*** Supplied records

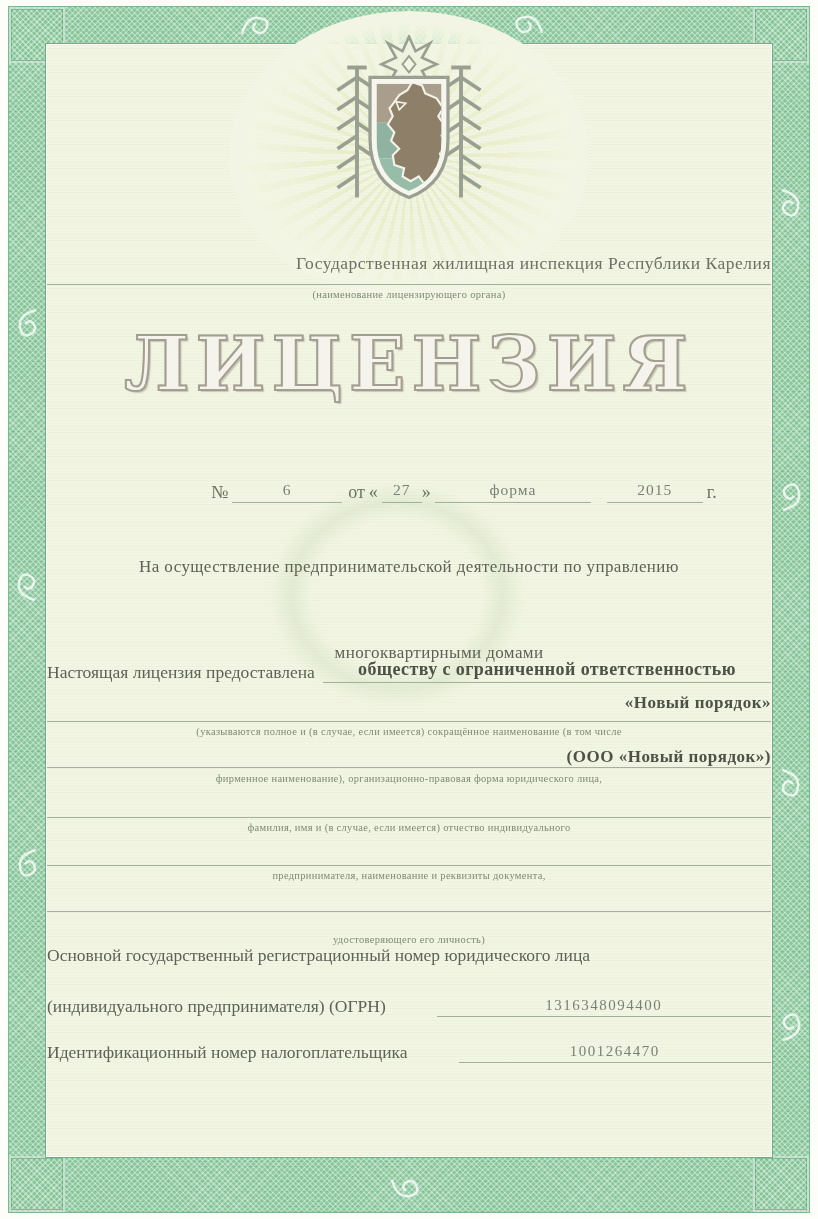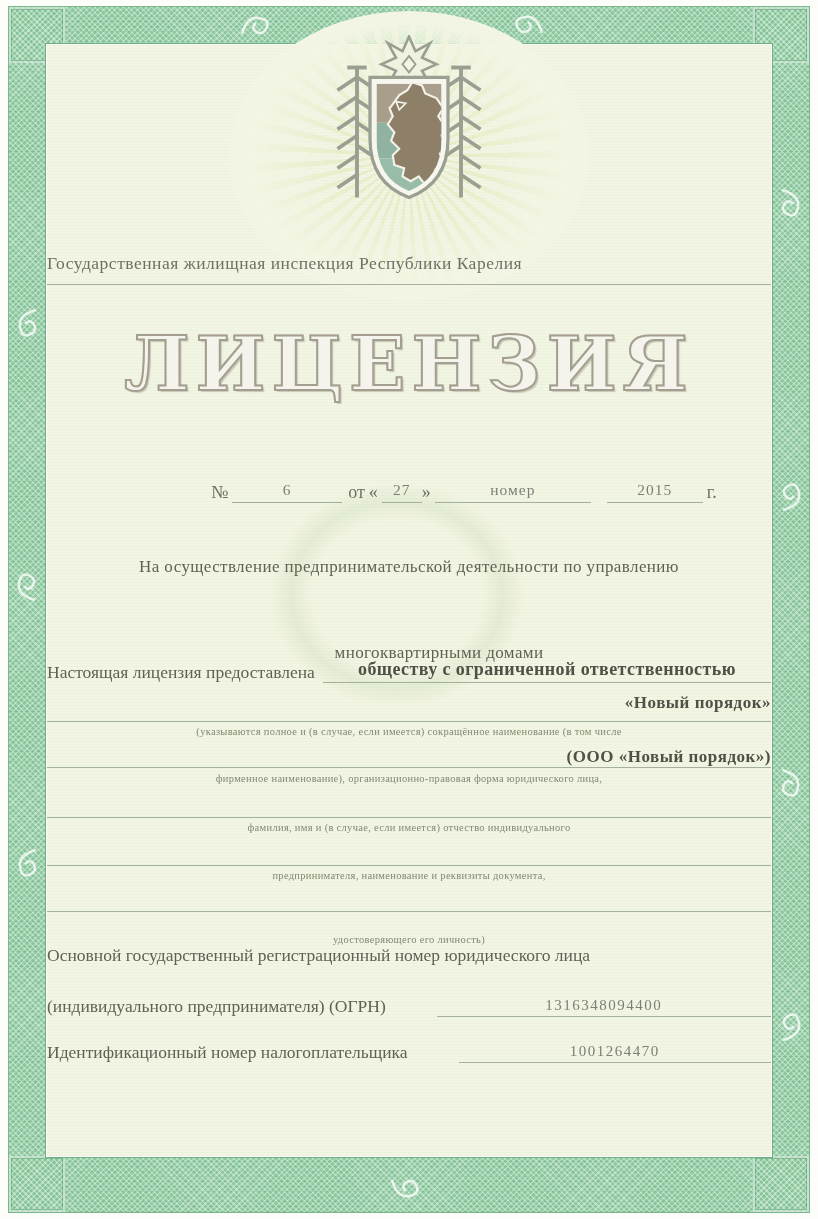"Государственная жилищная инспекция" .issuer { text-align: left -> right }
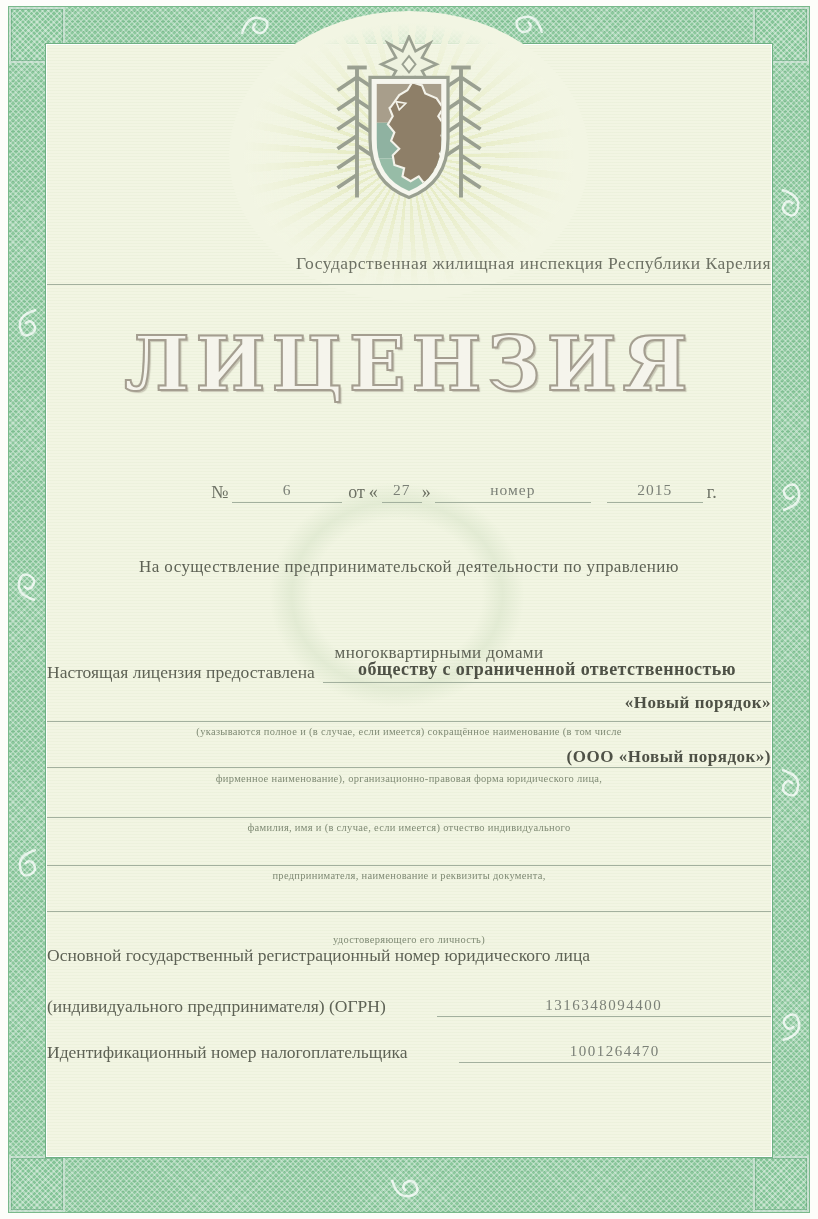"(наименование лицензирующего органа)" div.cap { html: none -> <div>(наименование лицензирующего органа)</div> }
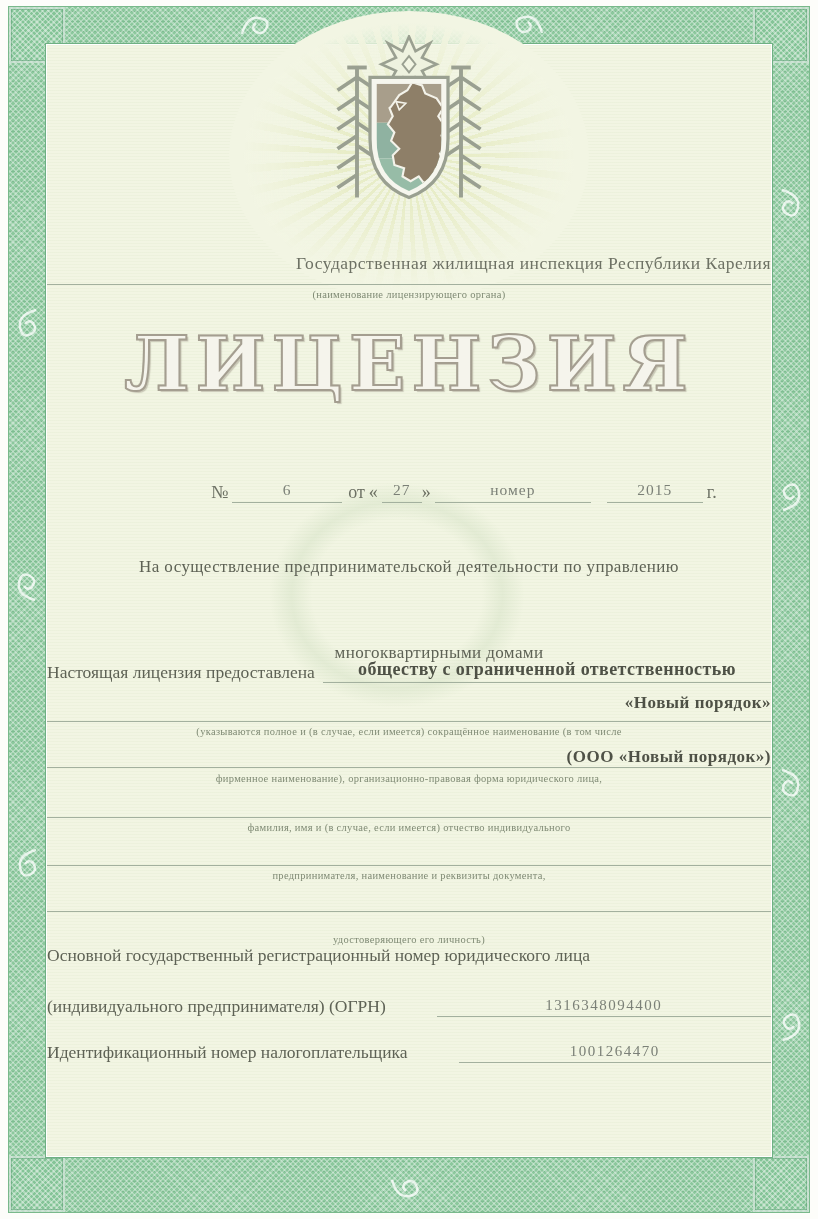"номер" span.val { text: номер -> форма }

******
*** Supplied records

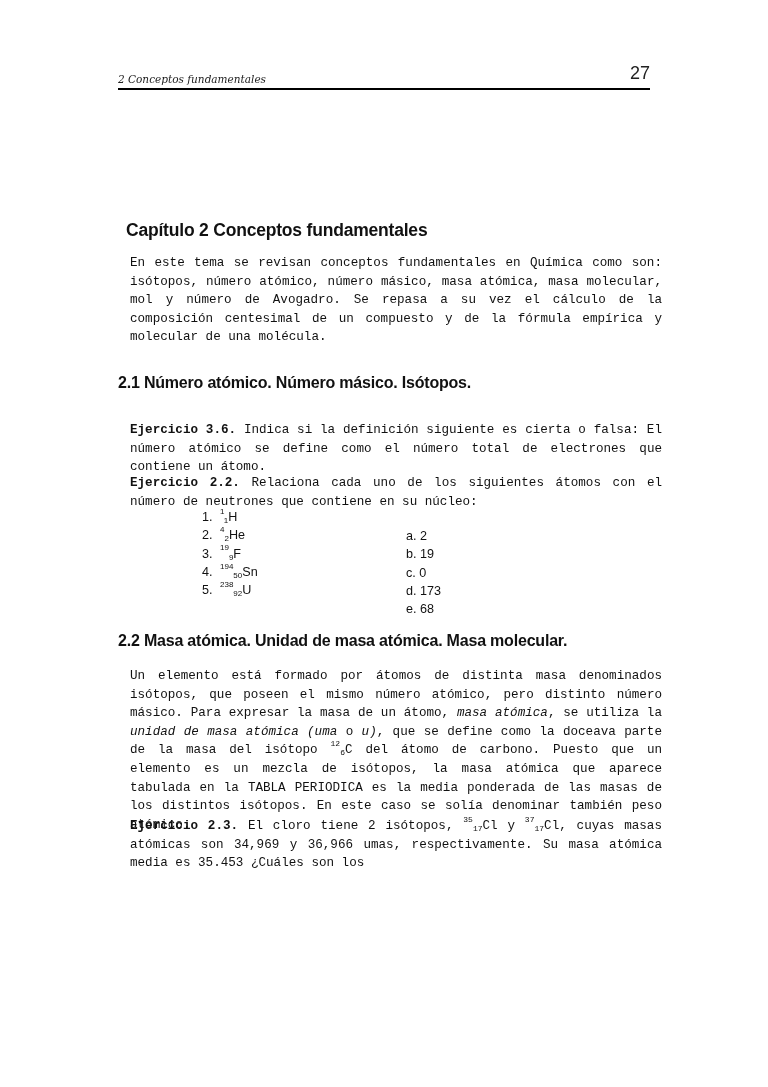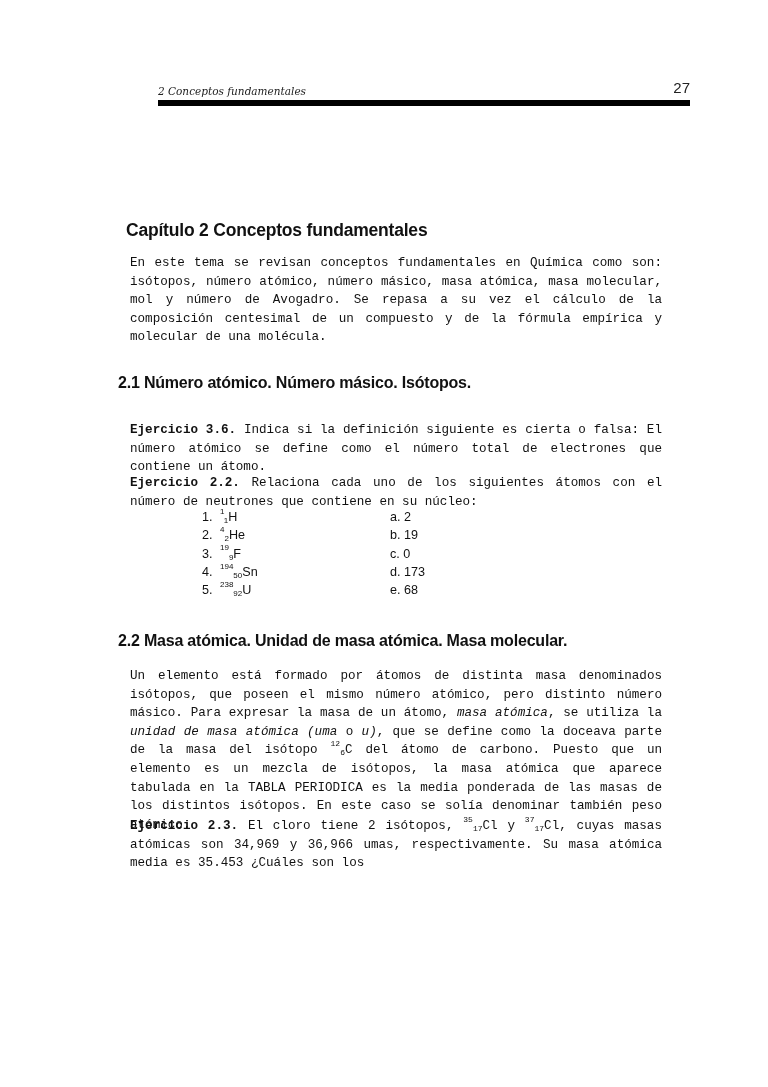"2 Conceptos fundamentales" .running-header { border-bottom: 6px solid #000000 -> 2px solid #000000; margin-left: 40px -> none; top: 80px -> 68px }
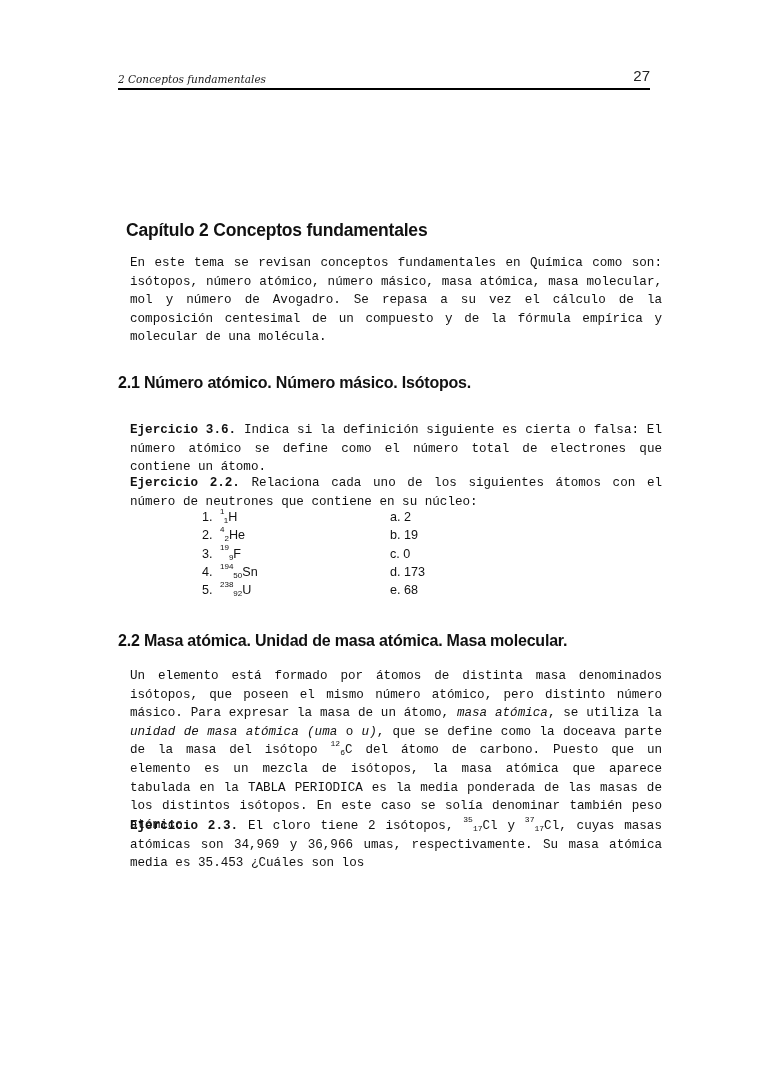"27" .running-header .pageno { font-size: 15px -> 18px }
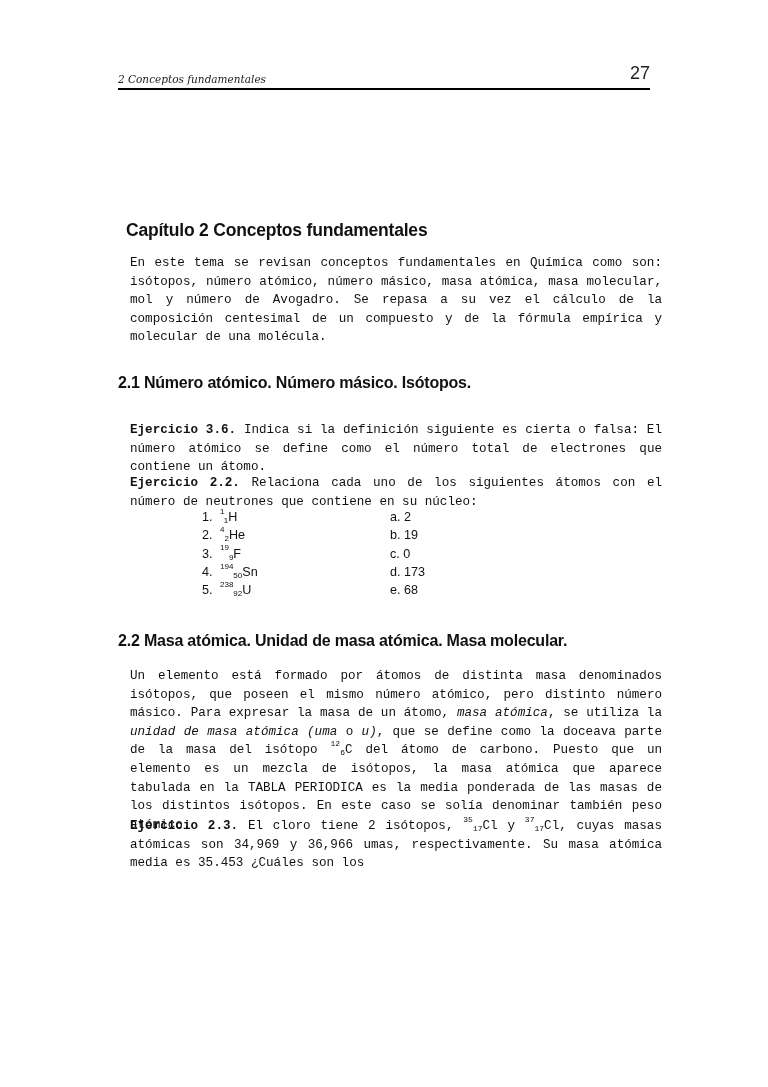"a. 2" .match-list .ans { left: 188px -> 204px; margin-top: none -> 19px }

******

• _Goal of the exercise_:
Pictures in the material above should be skipped; print exactly the lines from the one with "text-align: left ->" through the one with "text: номер ->".

• _Written solution_:
"Государственная жилищная инспекция" .issuer { text-align: left -> right }
"(наименование лицензирующего органа)" div.cap { html: none -> <div>(наименование лицензирующего органа)</div> }
"номер" span.val { text: номер -> форма }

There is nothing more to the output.